Spesso Riina l'ha evocata nel faccia a faccia con i pentiti che lo accusano. A Gaspare Mutolo ha urlato: «Con lui non si può parlare perché è pazzo come sua madre». E in effetti Mutolo era riuscito a passare dalla cella all'ospedale psichiatrico, dove ottenne «un trattamento di favore». Uno dei tanti che hanno potuto servirsi della complicità di medici prezzolati, ricattati o inseriti a pieno titolo nel gotha mafioso. Ci sono storie di camici sporchi in tutta Italia. Come i luminari romagnoli che hanno sancito l'infermità di un picciotto, filmato poi mentre si alzava dalla sedia a rotelle e ballava la macarena in compagnia di giovani fanciulle. Dopo essere stato smascherato, si è suicidato: secondo il medico legale voleva solo fingere «un'impiccagione atipica che avrebbe potuto consentirgli di sostenere che versava in condizioni di disagio psicologico». La simulazione è finita in modo tragico. Forse non è l'unico caso che ha avuto esiti drammatici, con l'inganno tramutato in realtà.
In questi giorni la vicenda più discussa riguarda Bernardo Provenzano, l'ultimo regista della mafia. Sin dal momento dell'arresto, Provenzano ha offerto ai fotografi un sorriso sottile, quasi un ghigno. Fino al febbraio 2011 ha sostenuto che la sua malattia non gli permettesse di restare in carcere. I medici però lo hanno escluso, trasferendolo in un penitenziario con un centro clinico. A quel punto i suoi avvocati hanno cambiato linea, sottolineando lo stato psichico sempre più confuso: «Provenzano non è in grado di comprendere, non può partecipare ai processi». Il padrino infatti scrive lettere e telegrammi sconclusionati ai familiari. Ma i periti, pur nella criticità delle condizioni fisiche, non hanno riscontrato tracce di demenza.

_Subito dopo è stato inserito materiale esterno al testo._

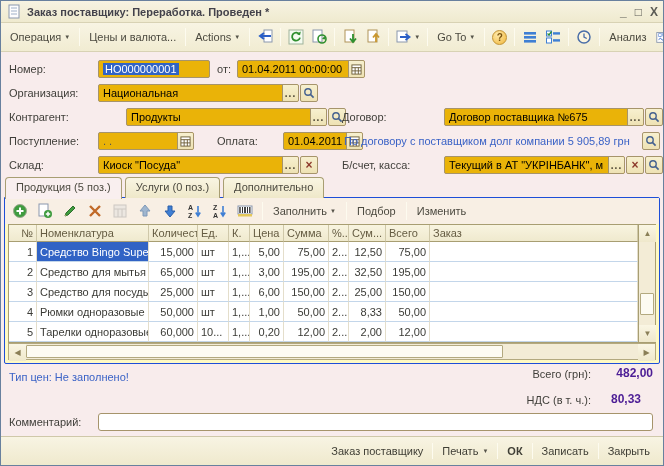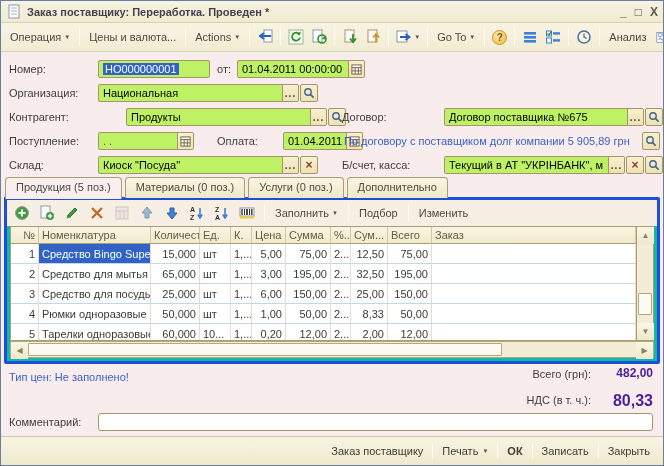--- a/index.html
+++ b/index.html
@@ -39,7 +39,7 @@
   .form-body { position:absolute; top:52px; left:0; right:0; bottom:29px; background:#f8ecec; }
   .lbl { position:absolute; color:#3f3e39; white-space:nowrap; }
   .field { position:absolute; display:flex; height:18px; }
-  .input-box { display:flex; align-items:center; background:#bef264; border:1px solid #a6946b; border-radius:2px; height:18px; overflow:hidden; }
+  .input-box { display:flex; align-items:center; background:#eab308; border:1px solid #a6946b; border-radius:2px; height:18px; overflow:hidden; }
   .input-box .val { flex:1; padding:0 4px; color:#000; white-space:nowrap; overflow:hidden; }
   .val-selected { background:#3163c5; color:#fff; padding:1px 2px; }
   .in-btn { width:16px; align-self:stretch; background:linear-gradient(#f7f0cf,#eee2b4); border-left:1px solid #a6946b;

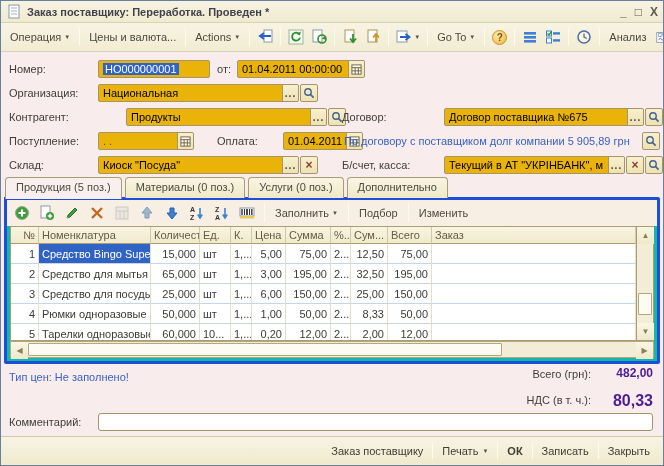--- a/index.html
+++ b/index.html
@@ -361,7 +361,6 @@
 
     <div class="tabs">
       <span class="tab active">Продукция (5 поз.)</span>
-      <span class="tab">Материалы (0 поз.)</span>
       <span class="tab">Услуги (0 поз.)</span>
       <span class="tab">Дополнительно</span>
     </div>

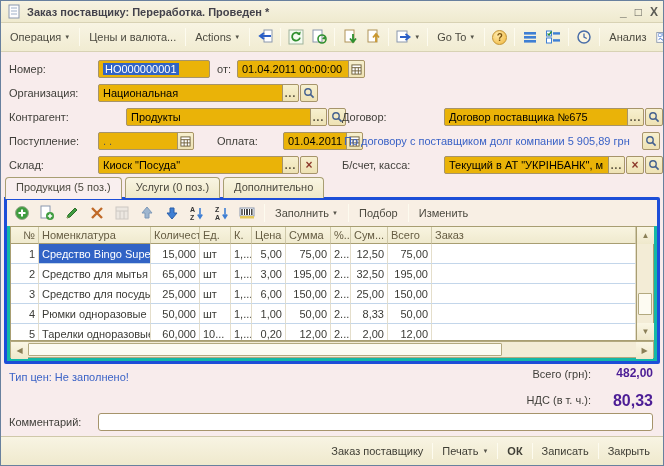--- a/index.html
+++ b/index.html
@@ -56,7 +56,7 @@
   .tab.active { background:#f9efef; font-weight:normal; height:22px; position:relative; z-index:3; }
 
   
-  .panel { position:absolute; left:3px; right:3px; top:144px; height:167px; border:3px solid #1d4ed8; background:#14b8a6; border-radius:0 2px 2px 2px; }
+  .panel { position:absolute; left:3px; right:3px; top:144px; height:167px; border:1px solid #1d4ed8; background:#fef9c3; border-radius:0 2px 2px 2px; }
   .tbl-toolbar { height:26px; display:flex; align-items:center; gap:3px; padding:0 4px; background:#f8efe4; }
   .tbl-toolbar .tb-btn { padding:2px 4px; }
 

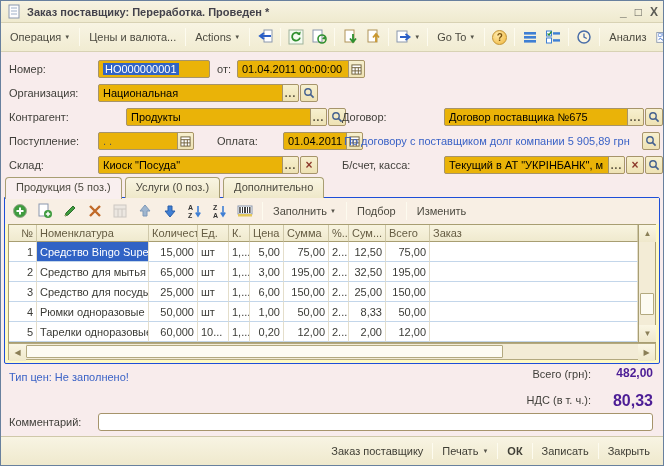--- a/index.html
+++ b/index.html
@@ -554,7 +554,7 @@
     <span class="totals-lbl" style="left:500px; top:315px;">Всего (грн):</span>
     <span class="totals-val" style="left:582px; top:313px; font-size:12px;">482,00</span>
     <span class="totals-lbl" style="left:500px; top:341px;">НДС (в т. ч.):</span>
-    <span class="totals-val" style="left:582px; top:339px; font-size:16px;">80,33</span>
+    <span class="totals-val" style="left:570px; top:339px; font-size:12px;">80,33</span>
 
     <span class="lbl" style="left:8px; top:363px;">Комментарий:</span>
     <input class="comment-inp" type="text" value="" style="">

Per De Rosa e Galesi l'iniziativa medico-legale non è stata isolata. Altre figure di primo piano nelle stesse settimane hanno invocato e ottenuto di lasciare la prigione, come Michele Aiello e Gaetano Fidanzato. Gli autori del libro lo definiscono «un momento di mobilitazione generale». È allora che Provenzano viene trovato dalle guardie con un sacchetto di plastica sulla testa. Appena gli agenti aprono la porta, lui stesso consegna la busta. I soccorritori scrivono «rispondeva in maniera sconnessa, ma con modi e sorriso maliziosi». Il medico che lo visita ipotizza che sia stata «una messinscena». Il gesto dello scorso 9 maggio resta misterioso: è stato un attimo di sconforto di un ottantenne senza futuro o una lucida forma di protesta? Venti giorni dopo i pm di Palermo gli chiedono della trattativa tra Stato e mafia. La replica è concisa: «Per dire io la verità avissimi a parrari male di cristiani, scusatemi».
Il 17 dicembre Provenzano è caduto in cella e lo hanno operato d'urgenza per un'ematoma cerebrale. Dopo un lungo coma farmacologico ora mostra segni minimi di ripresa, con un quadro in costante peggioramento. Adesso è incompatibile con i processi: a decretarlo sono proprio i periti del procedimento sui patti tra Cosa nostra e istituzioni, il primo dove sarebbe dovuto comparire come imputato.